[Change detection outputs]

·····

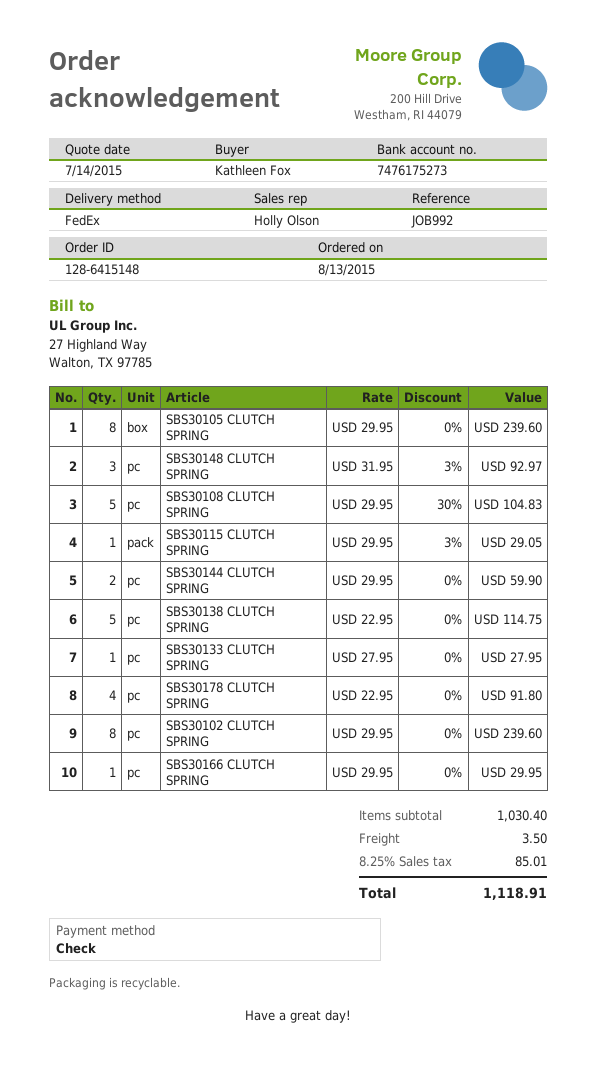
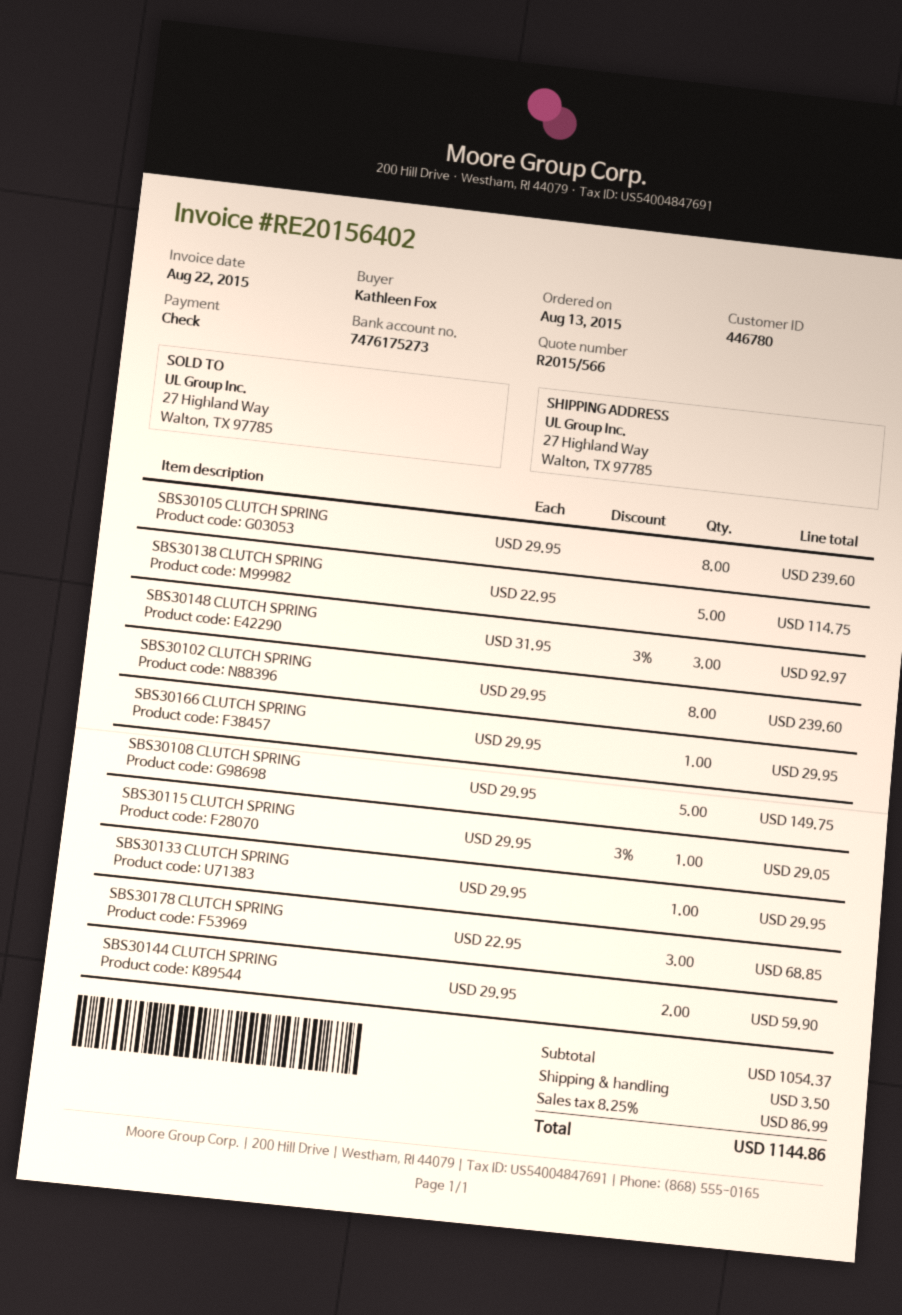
SBS30108 CLUTCH SPRING: 5 x 29.95 - 30% = 104.83 -> 5 x 29.95 = 149.75
SBS30133 CLUTCH SPRING: 1 x 27.95 = 27.95 -> 1 x 29.95 = 29.95
SBS30178 CLUTCH SPRING: 4 x 22.95 = 91.80 -> 3 x 22.95 = 68.85
subtotal: 1030.40 -> 1054.37
tax: 8.25% = 85.01 -> 8.25% = 86.99
total: 1118.91 -> 1144.86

·····

To do:
Each line in the data where the string "SPRING" occurs should be identified and copied.

Output for this task:
SBS30108 CLUTCH SPRING: 5 x 29.95 - 30% = 104.83 -> 5 x 29.95 = 149.75
SBS30133 CLUTCH SPRING: 1 x 27.95 = 27.95 -> 1 x 29.95 = 29.95
SBS30178 CLUTCH SPRING: 4 x 22.95 = 91.80 -> 3 x 22.95 = 68.85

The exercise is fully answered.